KISS it. Filmmakers use this acronym because it's effective and true since the beginning of time. Keep It Simple Stupid. A simple plot + simple characters + simple progressions can = a very dramatic and impressive film, full of humor, horror or sadness. Explosions cost money so special effects are avoided unless you have the budget for them as well as the first aid people, fire people, weapons master and police needed to shoot a secure scene.

Each page of script equals about one minute of screen time. A five-page script is about five minutes long. Keep that in mind when writing lengthy dialogue. It could cost you more than just your audiences attention.

Watch short films and read short screenplays. Plenty of indie movies are available as well as compilation films that students and local filmmakers have made. Search Amazon.com or even your local video rental house like Hollywood Video. Avoid Redbox and Netflix. Very few titles are available in these systems by comparison to the infinite amount elsewhere.

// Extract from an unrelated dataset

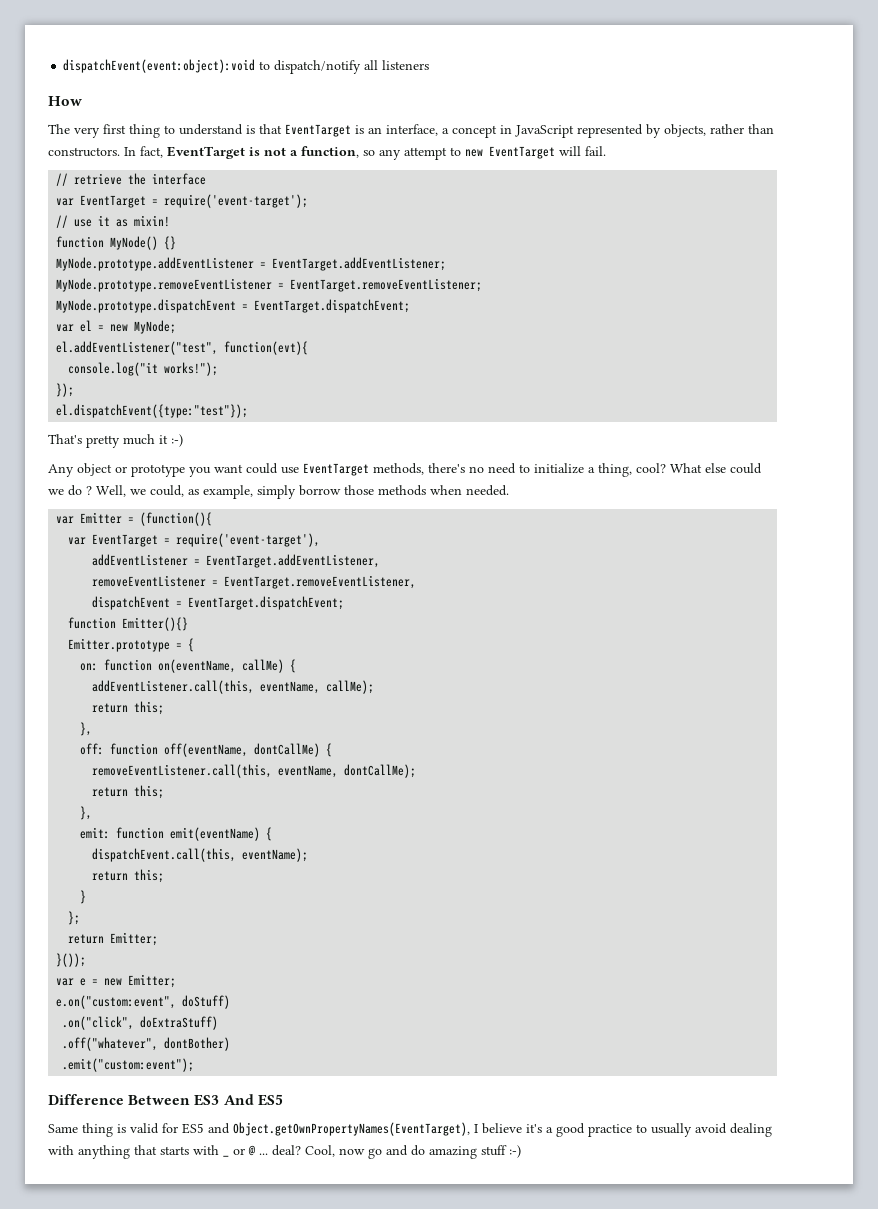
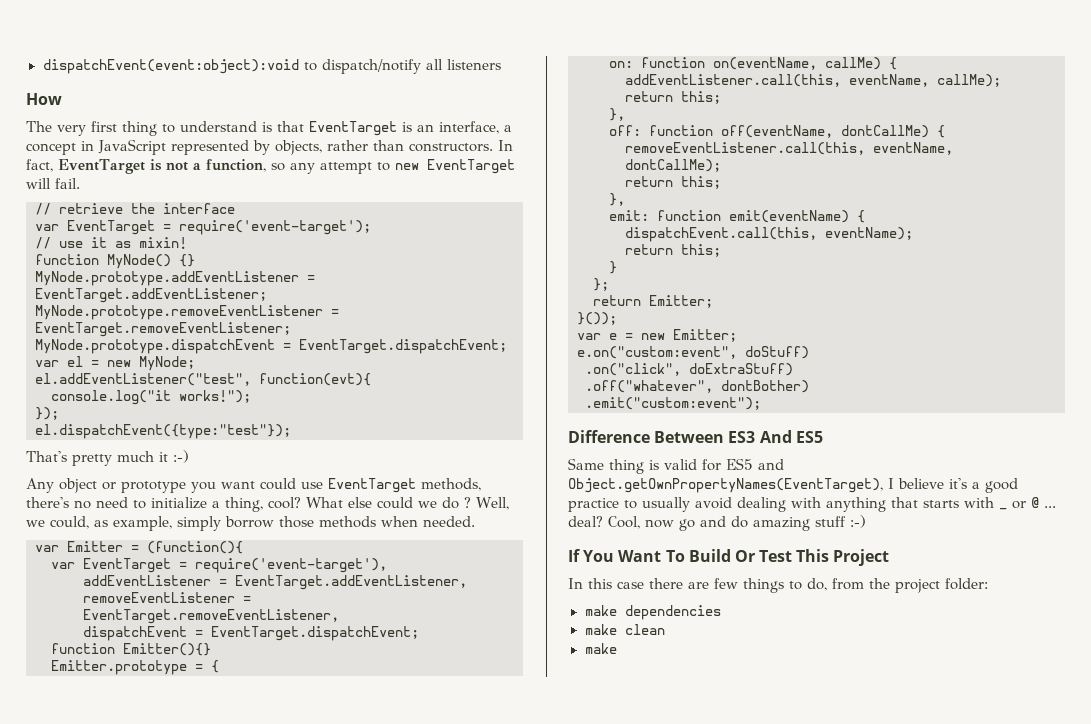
(521, 1151) none -> [568,549,890,566] [568,578,988,593] [584,605,721,620] [584,624,665,635] [584,643,617,654] // If You Want To Build Or Test This Project // In this case there are few things to do, from the project folder: // make dependencies // make clean // make

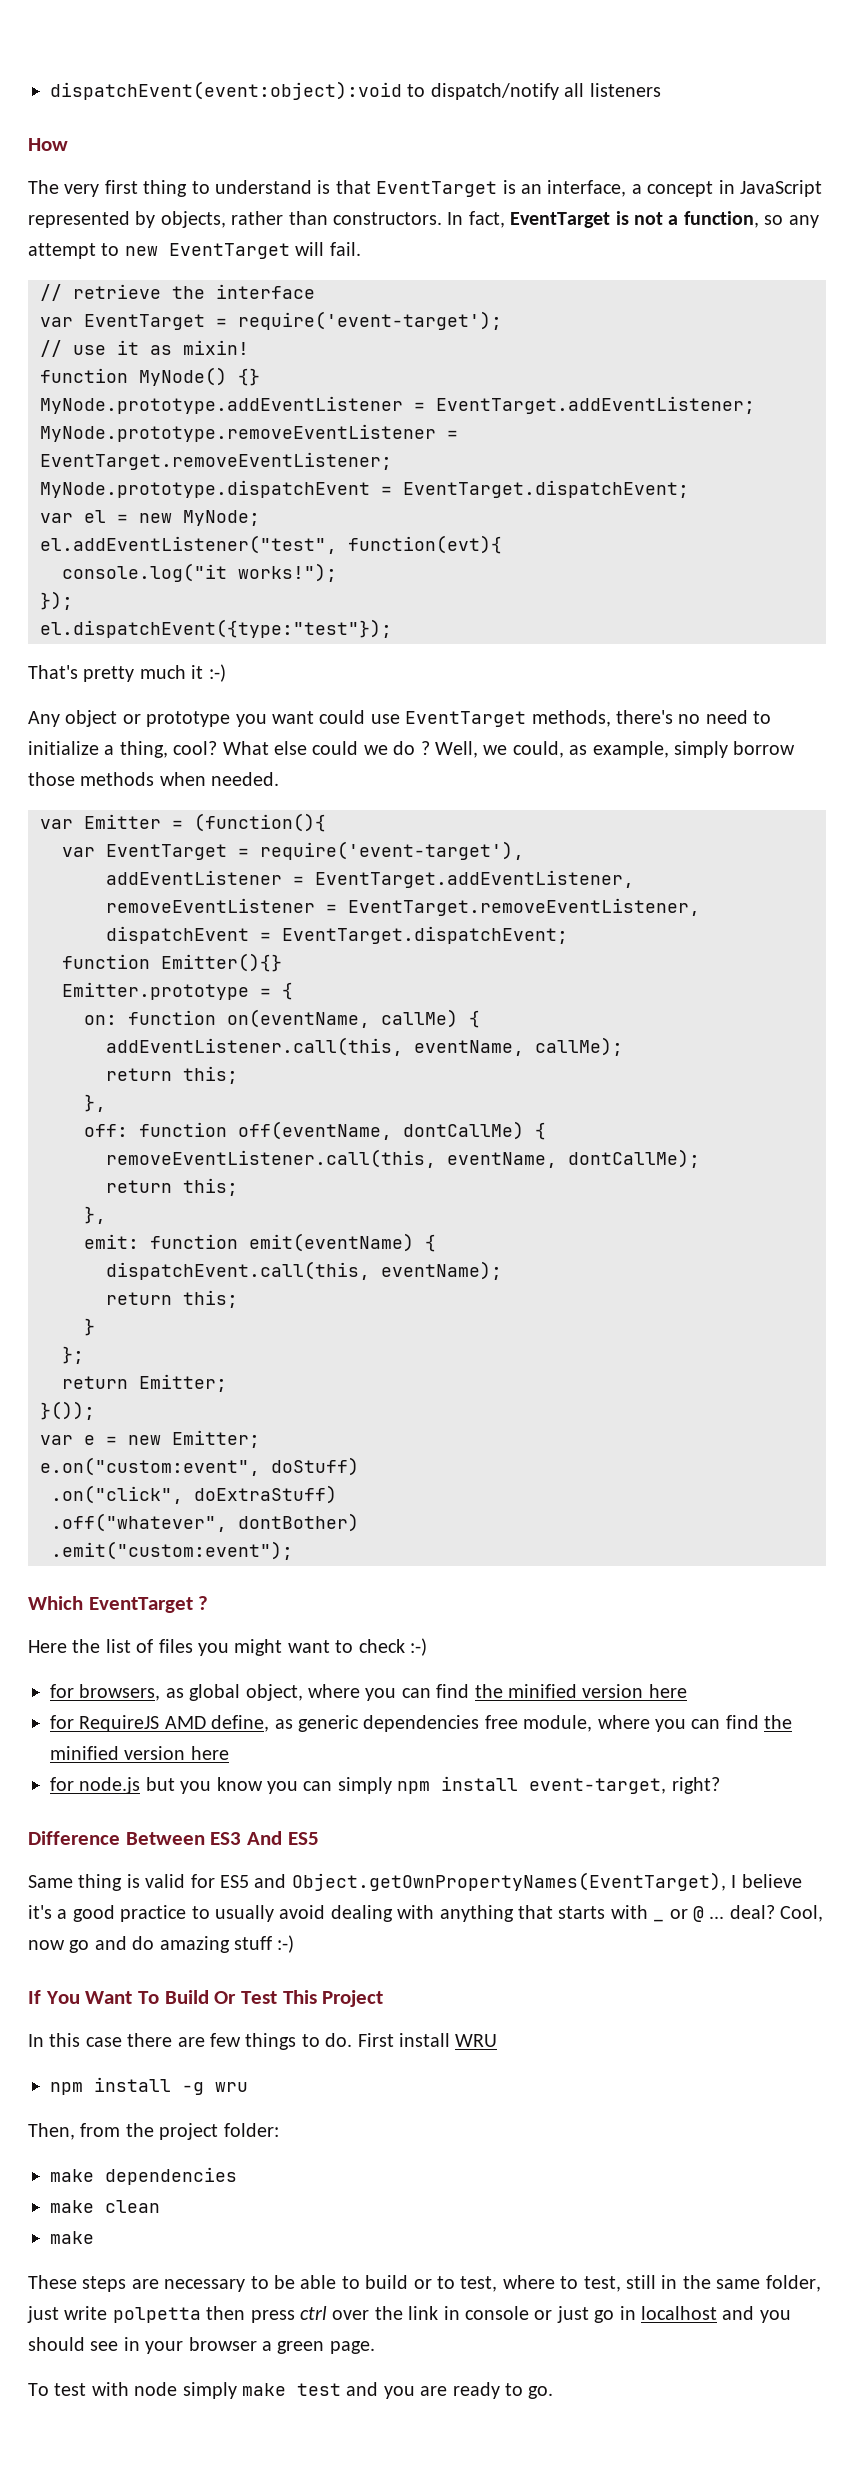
(761, 403) none -> [28,1596,209,1613] [28,1638,427,1656] [50,1684,687,1701] [50,1715,793,1732] [50,1746,229,1760] [50,1776,720,1794] // Which EventTarget ? // Here the list of files you might want to check :-) // for browsers, as global object, where you can find the minified version here // for RequireJS AMD define, as generic dependencies free module, where you can find the minified version here // for node.js but you know you can simply npm install event-target, right?
[807,578,827,591] do, -> [325,2033,498,2047] [50,2077,248,2095] [28,2123,75,2140] do. First install WRU // npm install -g wru // Then,
(617, 648) none -> [28,2275,821,2292] [27,2306,791,2323] [28,2337,375,2354] [28,2382,554,2399] // These steps are necessary to be able to build or to test, where to test, still in the same folder, just write polpetta then press ctrl over the link in console or just go in localhost and you should see in your browser a green page. // To test with node simply make test and you are ready to go.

Attend every local film festival and even consider visiting your local college campus's film department. There are many eager students willing to share their films with anyone who wants to view them.

*6. What are some good screenplays I could read online? (I've already read some of Dead Poets Society, Forrest Gump, and a couple John Hughes movies, although they're all features)
*Features are good to watch also, because they follow the same structure, like we just went over. The only difference is, if your script is 5 pages long, you're inciting incident must happen on page one, your character's "Pt. Hosh." moment (the moment where the character realizes something is false that he or she otherwise believed in as true and now must change his or her strategy to reach the goal) will happen on page 3 and on page 5 you're character will reach his goal, fail at it, or die. Death is a pretty final resolution. Visit Drew's Script-O-Rama page, read some short film scripts available in the film department of your local college/university, or join IMDB.com and find the link to their screenwriter's resource page. Sometimes you can get lucky and get a script to a movie that isn't even shot yet. For example, I read the script Resident Evil by George Romero years before the movie was actually shot. Now of course it's available anywhere online.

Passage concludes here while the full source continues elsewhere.